Problem Link: https://leetcode.com/problems/valid-parentheses/

 

Valid Parentheses - LeetCode

Can you solve this real interview question? Valid Parentheses - Given a string s containing just the characters '(', ')', '{', '}', '[' and ']', determine if the input string is valid.
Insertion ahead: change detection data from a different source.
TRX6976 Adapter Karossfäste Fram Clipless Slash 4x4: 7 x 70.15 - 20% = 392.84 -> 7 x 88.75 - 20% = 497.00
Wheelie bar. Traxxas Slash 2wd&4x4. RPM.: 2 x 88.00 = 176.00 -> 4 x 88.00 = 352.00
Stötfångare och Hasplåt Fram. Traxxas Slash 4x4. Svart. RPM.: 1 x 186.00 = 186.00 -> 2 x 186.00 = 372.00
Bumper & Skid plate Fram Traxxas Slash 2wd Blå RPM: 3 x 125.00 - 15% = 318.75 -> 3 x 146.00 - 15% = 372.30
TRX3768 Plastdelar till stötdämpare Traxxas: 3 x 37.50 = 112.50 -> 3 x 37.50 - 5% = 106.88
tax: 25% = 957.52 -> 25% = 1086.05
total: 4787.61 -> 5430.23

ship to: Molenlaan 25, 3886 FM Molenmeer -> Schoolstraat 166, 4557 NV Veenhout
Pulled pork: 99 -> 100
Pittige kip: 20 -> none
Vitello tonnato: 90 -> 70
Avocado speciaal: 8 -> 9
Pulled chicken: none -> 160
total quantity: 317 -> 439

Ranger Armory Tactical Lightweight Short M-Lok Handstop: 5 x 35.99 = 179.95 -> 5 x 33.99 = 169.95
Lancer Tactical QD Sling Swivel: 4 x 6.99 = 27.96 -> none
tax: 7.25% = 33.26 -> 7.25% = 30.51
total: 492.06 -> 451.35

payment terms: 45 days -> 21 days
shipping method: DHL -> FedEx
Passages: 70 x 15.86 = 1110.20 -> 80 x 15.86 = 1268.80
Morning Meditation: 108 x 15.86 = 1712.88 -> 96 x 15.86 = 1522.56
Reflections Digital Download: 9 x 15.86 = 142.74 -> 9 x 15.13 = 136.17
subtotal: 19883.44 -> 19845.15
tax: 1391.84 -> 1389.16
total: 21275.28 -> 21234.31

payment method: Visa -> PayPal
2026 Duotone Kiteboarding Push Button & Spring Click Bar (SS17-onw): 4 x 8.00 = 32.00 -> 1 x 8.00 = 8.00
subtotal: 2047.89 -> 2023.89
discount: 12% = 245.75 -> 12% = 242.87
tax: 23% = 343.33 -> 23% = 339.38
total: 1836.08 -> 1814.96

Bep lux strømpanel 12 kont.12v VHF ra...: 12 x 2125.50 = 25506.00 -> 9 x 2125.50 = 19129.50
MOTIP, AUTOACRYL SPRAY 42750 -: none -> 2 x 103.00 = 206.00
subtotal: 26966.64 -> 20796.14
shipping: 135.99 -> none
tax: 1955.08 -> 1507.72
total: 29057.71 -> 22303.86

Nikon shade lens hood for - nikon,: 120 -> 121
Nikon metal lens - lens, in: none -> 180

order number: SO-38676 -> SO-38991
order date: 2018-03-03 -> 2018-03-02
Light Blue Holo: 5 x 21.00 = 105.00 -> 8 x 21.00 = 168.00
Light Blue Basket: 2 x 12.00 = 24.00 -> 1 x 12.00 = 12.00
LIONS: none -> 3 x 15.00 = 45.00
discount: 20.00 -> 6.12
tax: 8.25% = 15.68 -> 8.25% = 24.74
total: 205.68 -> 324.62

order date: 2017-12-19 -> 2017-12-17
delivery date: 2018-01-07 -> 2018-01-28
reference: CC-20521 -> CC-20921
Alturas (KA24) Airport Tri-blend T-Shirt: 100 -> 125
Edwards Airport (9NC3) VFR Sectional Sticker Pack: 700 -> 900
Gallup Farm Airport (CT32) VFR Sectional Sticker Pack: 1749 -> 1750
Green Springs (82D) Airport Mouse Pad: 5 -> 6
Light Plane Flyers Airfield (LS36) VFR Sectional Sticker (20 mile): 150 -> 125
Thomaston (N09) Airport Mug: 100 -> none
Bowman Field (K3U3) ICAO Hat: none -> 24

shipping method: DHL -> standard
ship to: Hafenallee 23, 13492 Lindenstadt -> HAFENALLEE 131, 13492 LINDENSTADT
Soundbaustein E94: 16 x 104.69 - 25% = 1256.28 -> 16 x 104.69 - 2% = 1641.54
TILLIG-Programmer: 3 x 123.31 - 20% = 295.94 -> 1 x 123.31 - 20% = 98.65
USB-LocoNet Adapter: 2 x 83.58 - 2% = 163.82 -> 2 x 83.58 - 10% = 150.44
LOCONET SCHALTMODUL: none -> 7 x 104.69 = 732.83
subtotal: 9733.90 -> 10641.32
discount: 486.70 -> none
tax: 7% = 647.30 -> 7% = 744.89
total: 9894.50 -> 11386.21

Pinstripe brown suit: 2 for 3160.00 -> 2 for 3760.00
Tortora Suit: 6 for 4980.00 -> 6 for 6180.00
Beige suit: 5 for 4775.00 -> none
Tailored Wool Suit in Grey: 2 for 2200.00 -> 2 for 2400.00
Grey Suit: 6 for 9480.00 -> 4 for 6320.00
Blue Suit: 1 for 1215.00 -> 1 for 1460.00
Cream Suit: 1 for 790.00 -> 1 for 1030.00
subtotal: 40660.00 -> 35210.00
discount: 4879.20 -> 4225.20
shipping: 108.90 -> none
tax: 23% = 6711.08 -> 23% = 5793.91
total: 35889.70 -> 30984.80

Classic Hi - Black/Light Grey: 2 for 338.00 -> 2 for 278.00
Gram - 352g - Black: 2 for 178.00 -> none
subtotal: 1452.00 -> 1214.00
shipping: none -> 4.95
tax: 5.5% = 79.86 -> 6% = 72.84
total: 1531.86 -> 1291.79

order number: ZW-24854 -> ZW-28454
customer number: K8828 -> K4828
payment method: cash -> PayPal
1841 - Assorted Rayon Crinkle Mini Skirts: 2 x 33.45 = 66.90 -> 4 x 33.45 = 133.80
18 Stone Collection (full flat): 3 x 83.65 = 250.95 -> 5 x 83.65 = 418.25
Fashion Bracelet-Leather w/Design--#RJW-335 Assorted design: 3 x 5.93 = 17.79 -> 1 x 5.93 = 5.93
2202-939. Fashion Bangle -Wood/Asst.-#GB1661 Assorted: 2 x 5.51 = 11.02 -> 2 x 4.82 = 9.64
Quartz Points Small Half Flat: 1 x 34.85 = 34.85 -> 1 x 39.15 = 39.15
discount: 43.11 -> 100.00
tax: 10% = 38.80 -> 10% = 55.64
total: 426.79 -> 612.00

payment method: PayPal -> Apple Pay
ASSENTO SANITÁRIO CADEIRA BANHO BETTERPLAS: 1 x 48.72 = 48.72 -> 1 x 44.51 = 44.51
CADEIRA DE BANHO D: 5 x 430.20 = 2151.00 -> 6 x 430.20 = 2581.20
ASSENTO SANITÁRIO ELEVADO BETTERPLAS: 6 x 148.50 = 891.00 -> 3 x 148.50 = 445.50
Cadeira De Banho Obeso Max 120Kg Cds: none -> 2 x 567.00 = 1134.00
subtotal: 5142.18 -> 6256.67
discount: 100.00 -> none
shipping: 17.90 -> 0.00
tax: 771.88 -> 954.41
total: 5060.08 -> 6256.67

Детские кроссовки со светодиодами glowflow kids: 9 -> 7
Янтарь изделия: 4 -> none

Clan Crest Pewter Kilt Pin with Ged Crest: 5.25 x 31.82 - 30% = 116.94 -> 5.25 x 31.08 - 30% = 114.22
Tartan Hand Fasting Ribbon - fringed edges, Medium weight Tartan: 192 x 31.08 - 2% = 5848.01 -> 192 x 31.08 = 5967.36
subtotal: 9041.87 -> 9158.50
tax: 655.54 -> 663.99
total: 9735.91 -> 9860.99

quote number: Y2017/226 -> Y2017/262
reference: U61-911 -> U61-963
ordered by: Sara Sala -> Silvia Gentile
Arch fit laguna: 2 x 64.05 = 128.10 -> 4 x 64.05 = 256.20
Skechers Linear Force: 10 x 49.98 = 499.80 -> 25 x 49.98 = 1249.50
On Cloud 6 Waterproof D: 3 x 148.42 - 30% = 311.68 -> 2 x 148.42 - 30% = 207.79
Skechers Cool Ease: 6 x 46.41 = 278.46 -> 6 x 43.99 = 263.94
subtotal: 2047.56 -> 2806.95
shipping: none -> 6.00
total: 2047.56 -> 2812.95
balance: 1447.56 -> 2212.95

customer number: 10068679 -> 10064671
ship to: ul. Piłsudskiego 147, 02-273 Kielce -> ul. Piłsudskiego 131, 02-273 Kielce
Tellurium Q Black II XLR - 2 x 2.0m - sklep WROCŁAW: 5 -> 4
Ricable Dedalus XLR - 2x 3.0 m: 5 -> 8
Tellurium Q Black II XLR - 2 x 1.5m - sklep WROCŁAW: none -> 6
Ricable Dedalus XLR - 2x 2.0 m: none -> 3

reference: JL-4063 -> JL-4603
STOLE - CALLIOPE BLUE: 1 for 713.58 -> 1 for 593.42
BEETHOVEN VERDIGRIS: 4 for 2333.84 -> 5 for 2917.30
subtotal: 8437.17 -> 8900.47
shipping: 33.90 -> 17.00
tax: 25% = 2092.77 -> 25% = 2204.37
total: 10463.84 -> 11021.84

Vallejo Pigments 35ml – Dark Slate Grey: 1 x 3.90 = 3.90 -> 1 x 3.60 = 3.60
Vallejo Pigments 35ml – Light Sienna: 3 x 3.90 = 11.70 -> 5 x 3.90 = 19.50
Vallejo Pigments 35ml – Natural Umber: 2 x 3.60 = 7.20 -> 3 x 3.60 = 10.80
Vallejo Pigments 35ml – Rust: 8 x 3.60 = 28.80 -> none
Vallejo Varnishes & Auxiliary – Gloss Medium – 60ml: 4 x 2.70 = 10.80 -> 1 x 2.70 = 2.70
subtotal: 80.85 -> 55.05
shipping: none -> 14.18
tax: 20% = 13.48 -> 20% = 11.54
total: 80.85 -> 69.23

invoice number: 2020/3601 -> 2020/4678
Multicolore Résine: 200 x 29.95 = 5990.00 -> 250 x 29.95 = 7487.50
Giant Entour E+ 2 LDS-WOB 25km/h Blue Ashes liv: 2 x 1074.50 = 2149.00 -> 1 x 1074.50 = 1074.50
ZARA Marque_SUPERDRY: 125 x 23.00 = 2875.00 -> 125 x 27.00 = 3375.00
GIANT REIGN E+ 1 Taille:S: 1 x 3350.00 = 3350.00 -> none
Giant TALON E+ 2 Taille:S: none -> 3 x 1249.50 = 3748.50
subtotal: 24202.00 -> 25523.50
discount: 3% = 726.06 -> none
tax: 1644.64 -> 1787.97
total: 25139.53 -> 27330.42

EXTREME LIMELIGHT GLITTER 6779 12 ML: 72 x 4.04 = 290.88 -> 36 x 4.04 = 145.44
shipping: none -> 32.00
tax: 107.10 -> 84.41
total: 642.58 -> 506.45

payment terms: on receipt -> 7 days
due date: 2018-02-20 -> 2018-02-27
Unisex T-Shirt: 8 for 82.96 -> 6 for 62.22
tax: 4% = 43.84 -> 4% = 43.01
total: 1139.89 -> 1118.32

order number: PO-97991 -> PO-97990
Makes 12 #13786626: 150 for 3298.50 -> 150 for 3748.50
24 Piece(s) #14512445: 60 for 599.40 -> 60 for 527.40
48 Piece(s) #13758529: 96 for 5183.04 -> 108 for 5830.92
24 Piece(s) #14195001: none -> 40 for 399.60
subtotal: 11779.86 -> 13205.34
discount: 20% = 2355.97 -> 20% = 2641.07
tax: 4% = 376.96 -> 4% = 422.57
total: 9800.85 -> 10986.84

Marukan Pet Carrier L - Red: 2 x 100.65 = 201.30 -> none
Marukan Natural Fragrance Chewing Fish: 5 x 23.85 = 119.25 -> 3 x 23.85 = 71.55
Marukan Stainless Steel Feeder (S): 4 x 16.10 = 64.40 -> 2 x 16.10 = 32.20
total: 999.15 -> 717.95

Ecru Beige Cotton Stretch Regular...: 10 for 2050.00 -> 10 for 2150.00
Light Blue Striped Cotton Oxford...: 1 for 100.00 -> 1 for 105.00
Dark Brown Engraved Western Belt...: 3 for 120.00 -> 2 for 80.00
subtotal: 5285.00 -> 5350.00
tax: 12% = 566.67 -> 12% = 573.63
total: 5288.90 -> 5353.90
An input string is valid if: 1. Open brackets must be closed by the sam

leetcode.com

 

 

Solution 1. Stack

Python의 list에서 append 및 pop 연산은 O(1)이므로, 따로 stack을 구현하지 않았다.

 

Time: $O(N)$

Space: $O(N)$ 

class Solution(object):
    def isValid(self, s):
        """
        :type s: str
        :rtype: bool
        """
        str_len = len(s)
        
        seen = dict()
        LEFT = ['(', '[', '{']
        RIGHT = [')', ']', '}']
        PAIR = {'(': ')', '[': ']', '{': '}'}

        stack = []
        for par in s:
            if par in LEFT:
                stack.append(par)
            else:
                if len(stack) == 0:
                    return False
                
                left = stack.pop()
                pair = PAIR[left]

                if pair == par:
                    continue
                else:
                    return False

        if len(stack) > 0:
            return False
        else:
            return True

 

장황한 코드를 지우고 Discussion의 코드를 토대로 작성하였더니 32ms에서 11ms 정도로 실행시간이 감소했다.

class Solution(object):
    def isValid(self, s):
        """
        :type s: str
        :rtype: bool
        """
        str_len = len(s)
        
        seen = dict()
        LEFT = ['(', '[', '{']
        RIGHT = [')', ']', '}']
        PAIR = {'(': ')', '[': ']', '{': '}'}

        stack = []
        for par in s:
            if par in LEFT:
                stack.append(par)
            elif len(stack) == 0 or PAIR[stack.pop()] != par:
                return False

        return len(stack) == 0